11 de septiembre de 2013. Parecía como si la Tierra también recordara lo que aquí pasó hace 40 años. El viento vino frío, las nubes se apretujaron en el cielo gris, el silencio se convirtió en cómplice de gritos y rumores. Las calles nunca se llenaron, el metro no dejó ver a las multitudes y el tráfico usual de las 7 de la tarde jamás ocurrió.
Contrario a lo que se pudiera pensar, el 11 de septiembre parecía ser un día para guardarse. Pero la historia está ahí, pasando, haciéndose. Se dejó ver en cada rosa y en cada clavel rojo que se colocó en los antiguos centros de detención, en las calles, en las universidades, alrededor de la estatua de Salvador Allende, frente a la puerta de La Moneda que lo vio con vida por última vez. Se dejó ver en los murales y en los afiches también.
Parecía que el 11 se diluía entre los discursos que –desde el poder– piden reconciliación y olvido, en la izquierda dividida que convoca a sus propios y pequeños actos, en las tensiones propias de las próximas elecciones presidenciales, en la impronta de prepararse para festejar las fiestas patrias, la siempre amenazante presencia de los carabineros en cada esquina.
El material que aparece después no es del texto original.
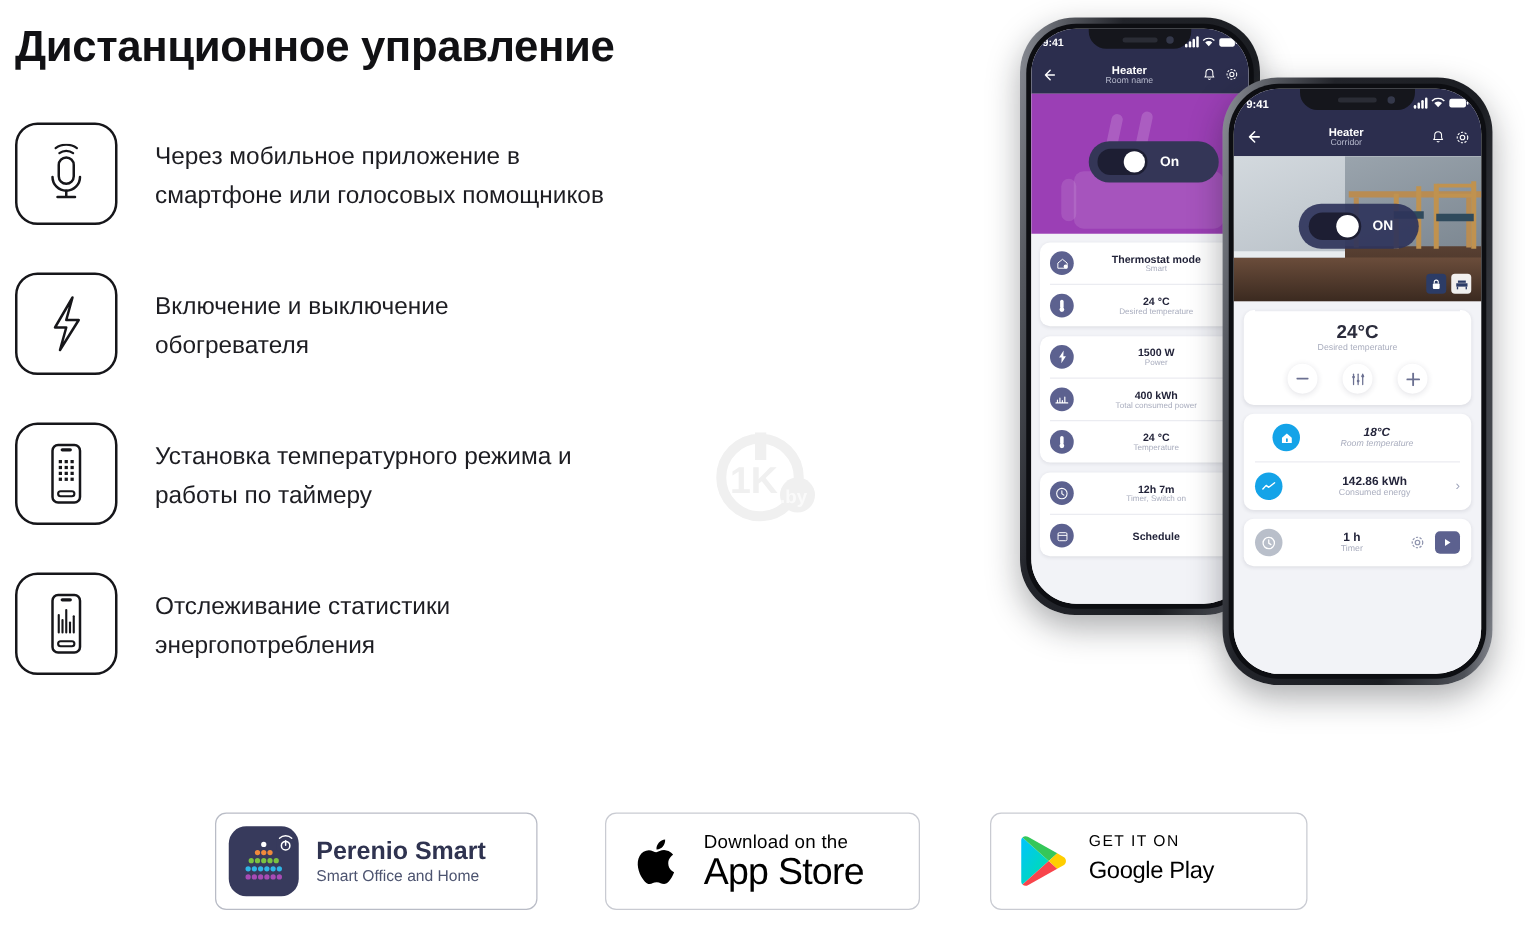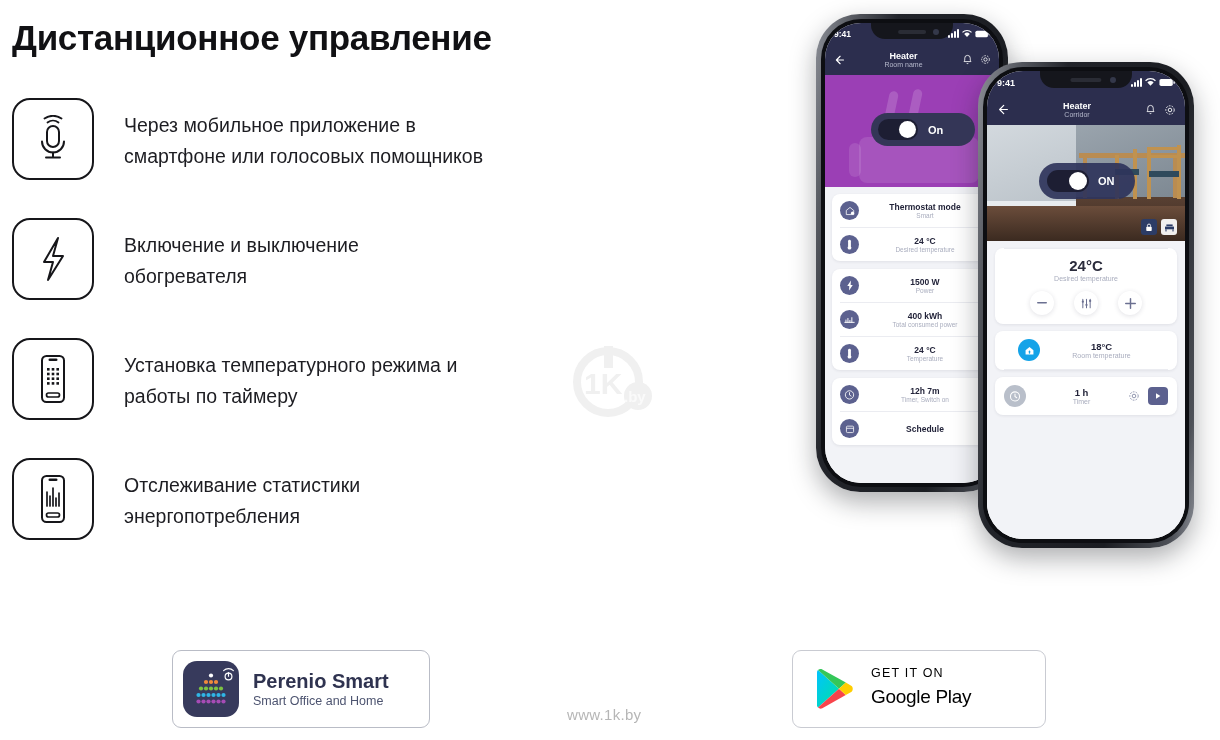--- a/index.html
+++ b/index.html
@@ -567,7 +567,7 @@
             </div>
 
             <div class="card" style="margin-bottom:7px;">
-              <div class="row" style="padding:8px 23px;">
+              <div class="row" style="padding:8px 23px;font-style:italic;">
                 <div class="row-ic ic-blue" style="width:22px;height:22px;">
                   <svg width="11" height="11" viewBox="0 0 14 14">
                       <path d="M7 2.4 2 6.6V12h10V6.6z" fill="#fff"></path>

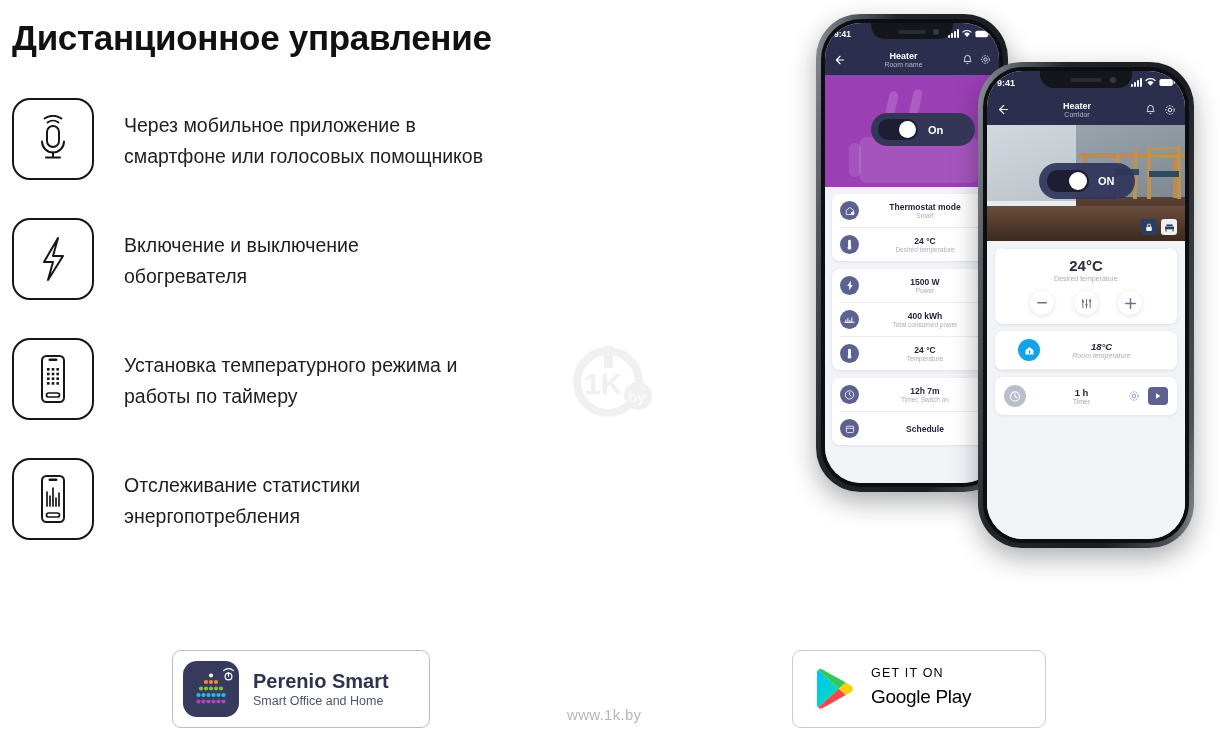--- a/index.html
+++ b/index.html
@@ -580,6 +580,18 @@
                 </div>
               </div>
               <div class="divider" style="margin:0 9px;"></div>
+              <div class="row" style="padding:8px 9px;">
+                <div class="row-ic ic-blue" style="width:22px;height:22px;">
+                  <svg width="12" height="10" viewBox="0 0 14 10">
+                      <path d="M1.5 7.5 4.6 4.2 7 6 12.5 1.8" stroke="#fff" stroke-width="1.3" fill="none" stroke-linecap="round" stroke-linejoin="round"></path>
+                    </svg>
+                </div>
+                <div class="row-main" style="margin-left:9px;">
+                  <div class="row-val" style="font-size:9.5px;">142.86 kWh</div>
+                  <div class="row-sub" style="font-size:7px;">Consumed energy</div>
+                </div>
+                <div class="chev" style="font-size:11px;">›</div>
+              </div>
             </div>
 
             <div class="card">

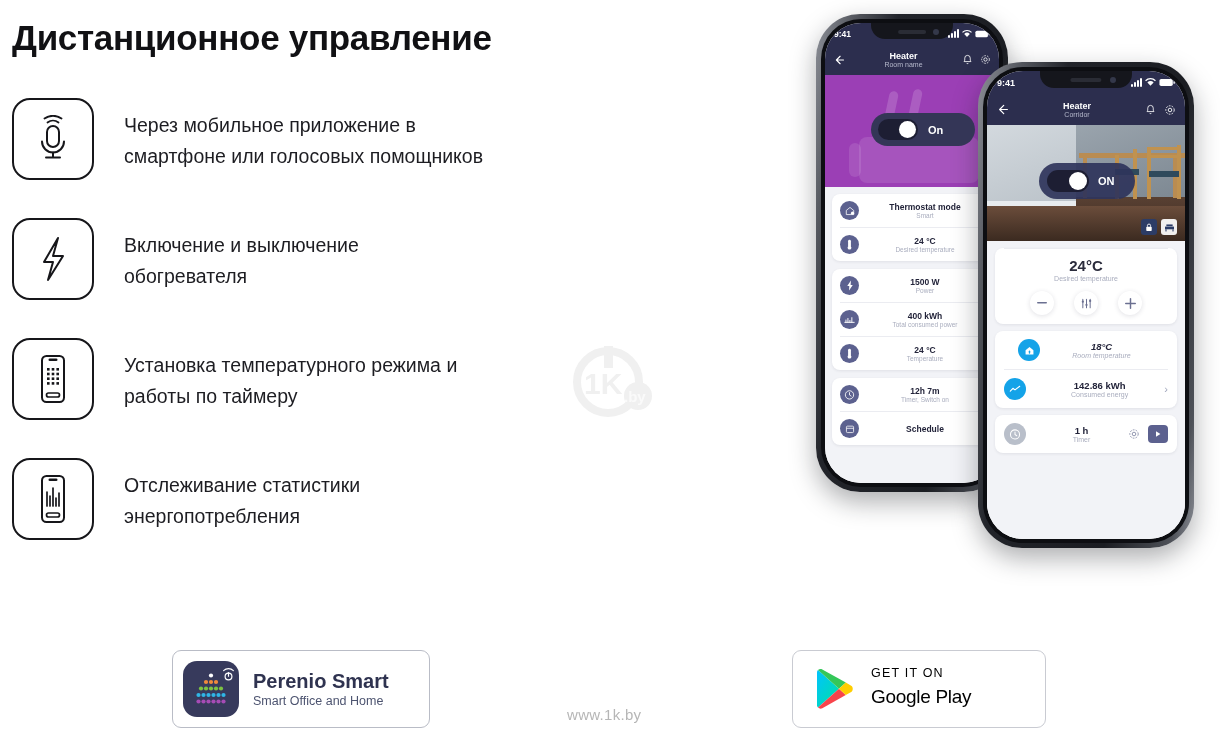--- a/index.html
+++ b/index.html
@@ -667,6 +667,16 @@
       </div>
     </div>
 
+    <div class="badge badge-apple">
+      <svg width="40" height="48" viewBox="0 0 40 48">
+        <path d="M27.6 25.6c0-4.6 3.8-6.8 3.9-6.9-2.1-3.1-5.4-3.5-6.6-3.6-2.8-.3-5.5 1.7-6.9 1.7-1.4 0-3.6-1.6-5.9-1.6-3 .05-5.8 1.8-7.4 4.5-3.2 5.5-.8 13.6 2.3 18 1.5 2.2 3.3 4.6 5.6 4.5 2.2-.09 3.1-1.4 5.8-1.4s3.5 1.4 5.9 1.4c2.4-.05 4-2.2 5.5-4.4 1.7-2.5 2.4-5 2.5-5.1-.06-.03-4.7-1.8-4.7-7.1z" fill="#000"></path>
+        <path d="M23.3 12.2c1.2-1.5 2-3.5 1.8-5.6-1.7.07-3.9 1.2-5.1 2.6-1.1 1.3-2.1 3.4-1.8 5.4 1.9.15 3.9-1 5.1-2.4z" fill="#000"></path>
+      </svg>
+      <div class="apple-text">
+        <div class="apple-small">Download on the</div>
+        <div class="apple-big">App Store</div>
+      </div>
+    </div>
 
     <div class="badge badge-google">
       <svg width="42" height="46" viewBox="0 0 42 46">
La memoria no está muerta, está dentro, en el dolor y la esperanza. Las palabras del último discurso del presidente Allende resonaron en varias ocasiones, las lágrimas unieron tanto a jóvenes como viejos, los nombres de las y los detenidos-desaparecidos se gritaron y esparcieron como cuchillos afilados que hieren el corazón.
Y es que aún no ha llegado la justicia. ¿Cómo podría? Si hay familias que aún no tienen a dónde ir a llorarle a sus muertos, personas que viven deambulando sin poder volver a su tierra porque ya no la sienten propia, represores sueltos y sin haber sido juzgados, jóvenes que reclaman una educación libre y gratuita porque el neoliberalismo les privatizó todo menos los sueños, niños que le preguntan a sus padres que ¿por qué tanta violencia? ¿Cómo puede haber justicia en medio de tantas confianzas y colectividades desgarradas?
Cuando arribó la noche, y parecía que el día podía pasar oculto entre la niebla, nos enterábamos que habían pasado horas de enfrentamientos en las poblaciones más pobres, ahí donde siempre la represión fue peor, ahí donde estuvo la mayor de las resistencias y el mayor de los dolores. Ahí donde aún se desafía al miedo.
Con la noche, el Estadio Nacional, ese lugar de infamia y dolor, se llenó de miles de personas que, con sus veladoras, llenaron el silencio: de imágenes, de nombres, de canciones y presencias. Ahí estaban los rostros de todas y todos los muertos, detenidos y desaparecidos. Estaban los testimonios y recuerdos de los presos, torturados y exiliados. Estábamos los que pudimos gritar “¡Presentes! ¡Ahora y siempre!” ante su absurda ausencia.
Entonces, el cielo se tornó rojo y comenzó a tronar. Entonces, la memoria no fue sólo el sustento de un recuerdo, sino la reactivación de un pasado cuestionado, el sumergirse en sus luces y oscuridades, el internarse en las heridas para desafiar al presente, para subvertir al futuro en un horizonte de justicia y libertad.
Conmovedora nota, luchemos para que nuestros pueblos vuelcan a tener justicia, tenemos el ejemplo, con allende por siempre
A 40 años del golpe y la muerte de muchos, desde el compañero ALLENDE, MIGUEL HENRIQUEZ y RAUL PELLEGRIN, hasta los y las revolucionari@s que no aparecen en los libros de historia, que perdieron la vida por una MATRIA LIBRE.
A 40 años Allende está mas vivo que nunca, los jóvenes que no lo conocieron, saben reconocer su ejemplo siguen su legado. En ellos está la esperanza de la meoria y no reconciliación y olvido.